RECORDS FOR PROCESSING START
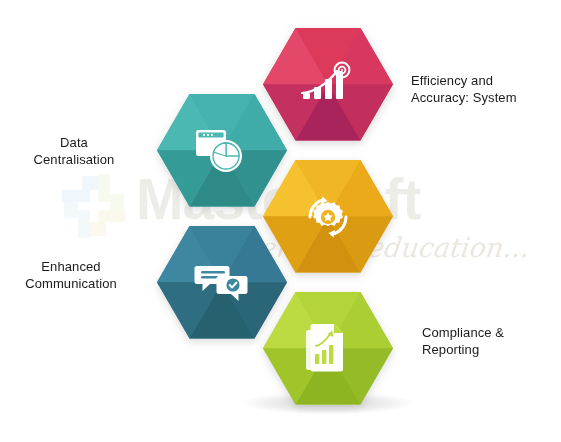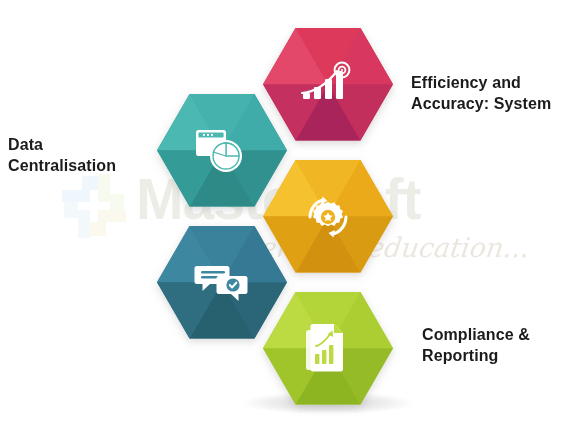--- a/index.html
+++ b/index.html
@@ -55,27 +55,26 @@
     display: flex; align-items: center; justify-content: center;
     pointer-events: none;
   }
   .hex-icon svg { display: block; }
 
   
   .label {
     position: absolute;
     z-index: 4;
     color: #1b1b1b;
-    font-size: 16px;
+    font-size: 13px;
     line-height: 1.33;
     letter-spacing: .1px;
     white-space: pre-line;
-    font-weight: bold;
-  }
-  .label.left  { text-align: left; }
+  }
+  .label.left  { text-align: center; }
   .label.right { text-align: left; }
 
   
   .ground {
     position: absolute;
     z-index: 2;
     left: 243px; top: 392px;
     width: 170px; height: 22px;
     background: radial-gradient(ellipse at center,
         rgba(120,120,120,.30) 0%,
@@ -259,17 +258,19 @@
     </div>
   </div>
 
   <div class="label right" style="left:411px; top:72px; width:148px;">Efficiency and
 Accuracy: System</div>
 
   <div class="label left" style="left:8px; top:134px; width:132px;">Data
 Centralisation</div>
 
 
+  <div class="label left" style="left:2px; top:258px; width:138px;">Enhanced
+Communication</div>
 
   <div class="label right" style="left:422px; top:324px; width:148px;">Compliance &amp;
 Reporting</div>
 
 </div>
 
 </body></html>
RECORDS FOR PROCESSING END
From the entries above, output every line exactly and omit any image.

* SOLUTION *
--- a/index.html
+++ b/index.html
@@ -55,27 +55,26 @@
     display: flex; align-items: center; justify-content: center;
     pointer-events: none;
   }
   .hex-icon svg { display: block; }
 
   
   .label {
     position: absolute;
     z-index: 4;
     color: #1b1b1b;
-    font-size: 16px;
+    font-size: 13px;
     line-height: 1.33;
     letter-spacing: .1px;
     white-space: pre-line;
-    font-weight: bold;
-  }
-  .label.left  { text-align: left; }
+  }
+  .label.left  { text-align: center; }
   .label.right { text-align: left; }
 
   
   .ground {
     position: absolute;
     z-index: 2;
     left: 243px; top: 392px;
     width: 170px; height: 22px;
     background: radial-gradient(ellipse at center,
         rgba(120,120,120,.30) 0%,
@@ -259,17 +258,19 @@
     </div>
   </div>
 
   <div class="label right" style="left:411px; top:72px; width:148px;">Efficiency and
 Accuracy: System</div>
 
   <div class="label left" style="left:8px; top:134px; width:132px;">Data
 Centralisation</div>
 
 
+  <div class="label left" style="left:2px; top:258px; width:138px;">Enhanced
+Communication</div>
 
   <div class="label right" style="left:422px; top:324px; width:148px;">Compliance &amp;
 Reporting</div>
 
 </div>
 
 </body></html>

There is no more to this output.